というわけで以上、重要ポイントの1~7までを整理してみます。
【ポイント1】:誰かから命じられたのではなく自分から行う。
→誰かからの指示や命令でなにかを行うと、自分の意に反して従っているという不満感から長続きしにくくなります。そうではなく自分の意志で決めることが、物事を継続する原動力となります。また自分で決めたことを実行し続けること自体が、セルフコントロール力を高めるトレーニングにもなります。
【ポイント2】:自分の意志を周りに伝える。
→私たちは、周りの人から一貫性のある人物だと思われたい性質を持っています。なので、あらかじめ自分の意志を周りの人に伝えることが、有言実行を貫く原動力となります。
【ポイント3】禁断症状が出てくるのも当然、とあるがままを受け入れる。
→禁断症状を感じないようにしようとか、考えないようにしようとか意気込みすぎると、逆にタバコのことを四六時中考えてしまうことになり苦痛が増大します。ダイエットなども同様で、「ケーキのことは絶対考えないぞ!」などと思い詰めると、結果的にいつもケーキのことで頭がいっぱいで食べたくて仕方がなくなってしまいがちです。
【ポイント4】とりあえず今は吸わず今度にしよう、と先延ばしにする。
→「今後もうゼッタイに禁止!」と思うと、かえって枯渇感から希求が強まってしまうことがあります。それよりは、「今はやめておいて、また今度にしよう」と考えて先延ばしを繰り返すほうが、とくに禁煙やダイエットの初期は失敗しにくいと言われています。
【ポイント5】散歩や映画鑑賞など別のことを行う。
→これはアテンション・コントロールと呼ばれる基本的な技法です。じっと何かを我慢し続けていると我慢しているつらさにばかり意識が向いてますますつらくなりやすいので、意識的になにか別の作業などに集中したほうが楽に過ごせるというわけです。

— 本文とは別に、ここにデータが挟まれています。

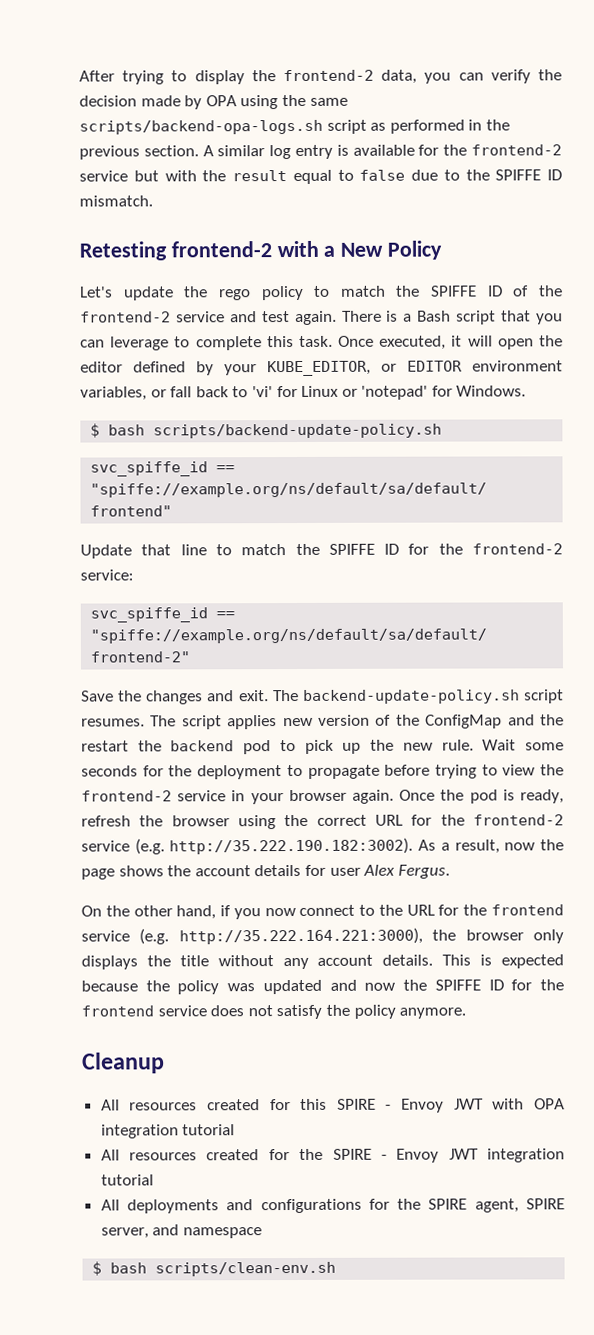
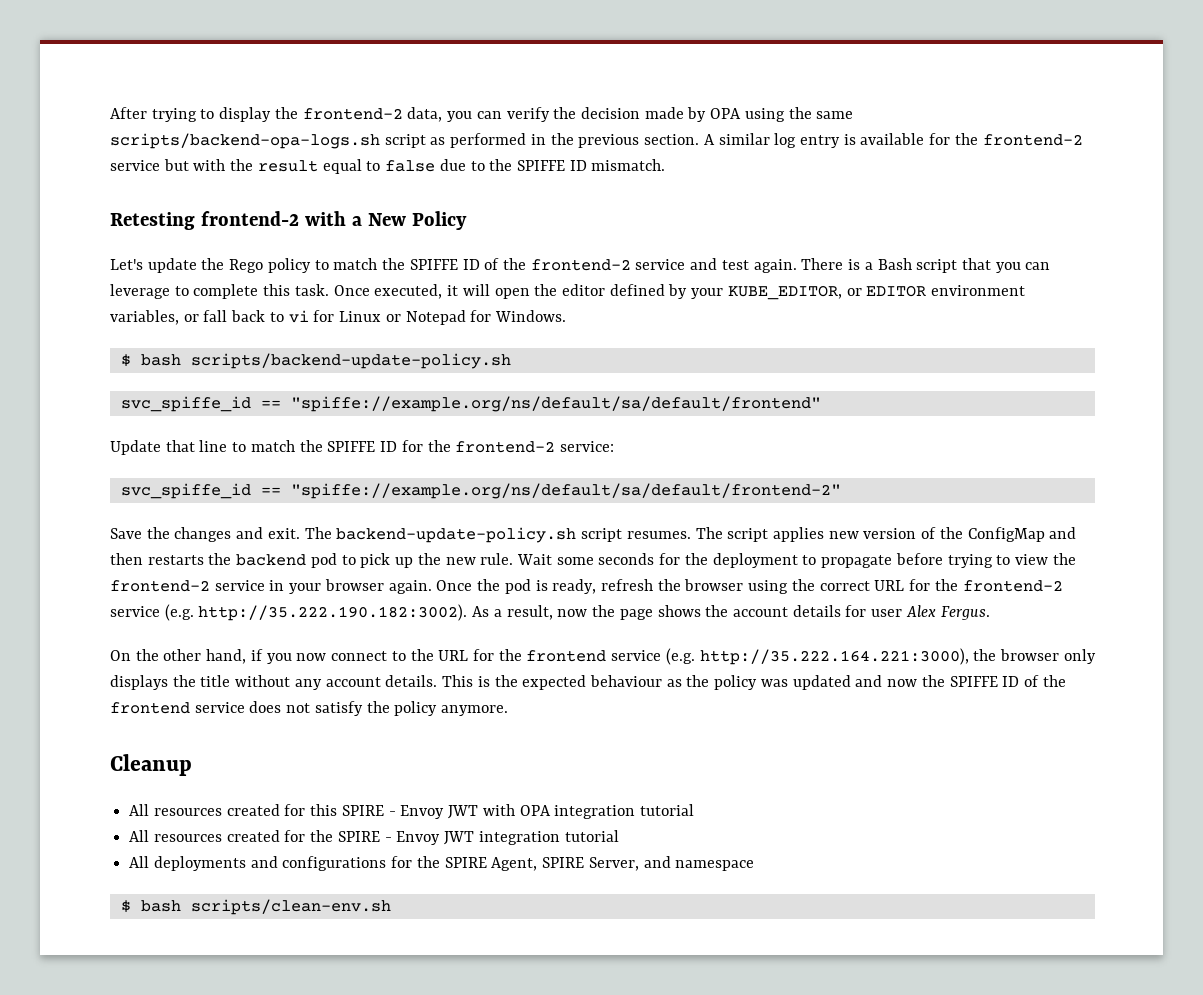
[218,289,251,301] rego -> [229,259,264,273] Rego
[251,386,273,398] 'vi' -> [288,310,309,323] vi
[361,385,429,400] 'notepad' -> [405,310,466,325] Notepad
[539,714,564,726] [81,740,129,752] the restart -> [110,553,204,565] then restarts
[501,954,565,969] [81,980,138,992] expected because -> [494,675,682,690] the expected behaviour as
[511,979,533,991] for -> [1023,675,1039,687] of
[474,1198,566,1213] [100,1227,149,1239] agent, SPIRE server, -> [491,857,639,871] Agent, SPIRE Server,

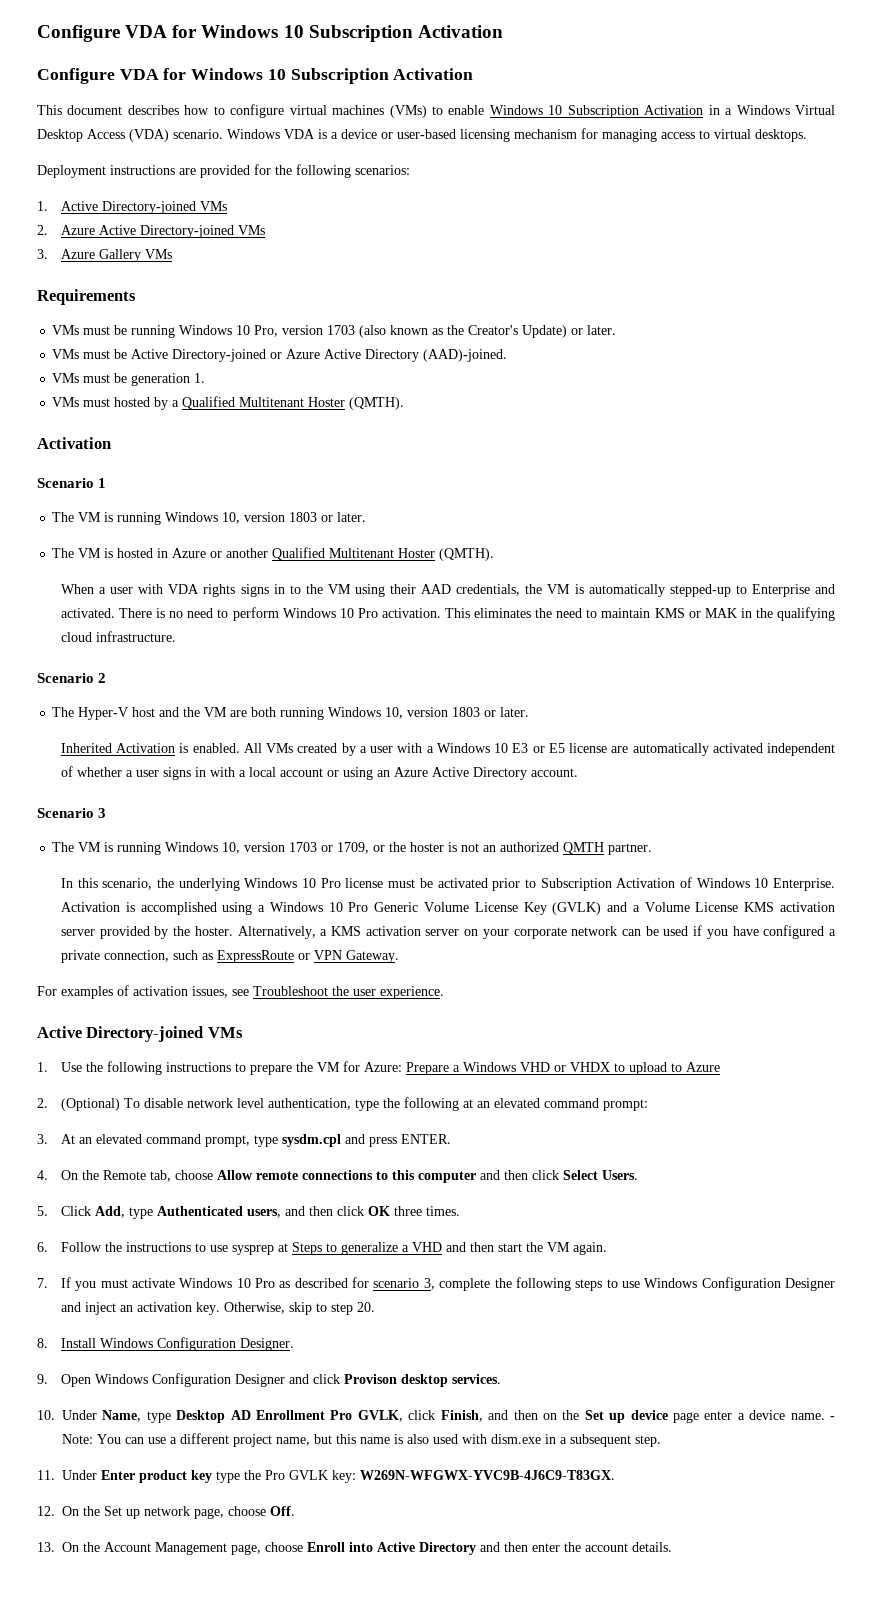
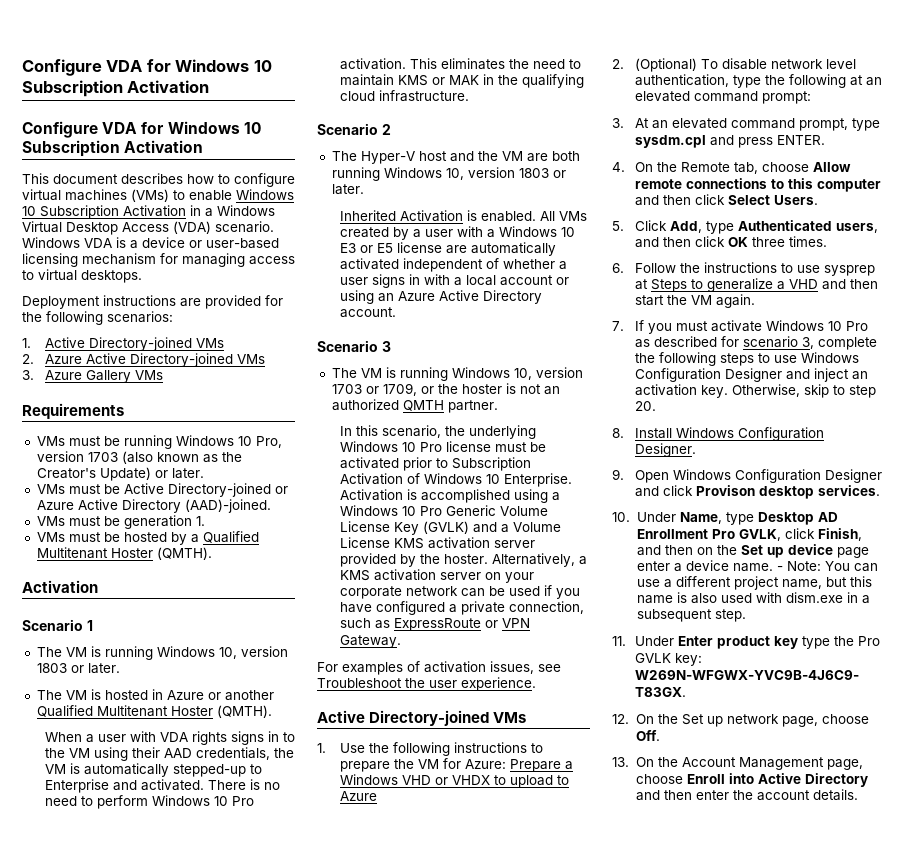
(111, 402) none -> [103,532,120,542] be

【ポイント6】調子の改善などプラスの変化を実感する。
→本コラムで何度か取り上げていますが、「何か行動を起こしたらプラスの結果につながった」という感覚(=自己効力感)が、その後も行動を続ける大きなモチベーションになります。禁煙したらこれだけ呼吸器の調子が改善して、体力も向上するんだ! という感覚は常に自分自身に言い聞かせるようにしています。
【ポイント7】禁煙と引き換えに欲しいものを購入した。
→いわゆる自分へのご褒美というやつです。ある程度達成したタイミングで行うほうが効果的なので、1ヶ月程度の禁煙実績を出してからご褒美を購入しました。ロードバイクの自転車というと決して安くない買い物ですが、「これだけのモノを買ったのだから」と自分の中で釣り合いを取ろうとする心理も出てきますし、また「タバコを吸う代わりにサイクリングで気分転換しよう」という代替効果もあるので、私にとっては一層の抑止力(笑)になっている気がします。
……いかがだったでしょうか? もちろん私個人の経験ですので、これが万人に向いているとは言えないと思いますが、禁煙その他、依存症にお悩みのかたの参考に少しでもなれば幸いです。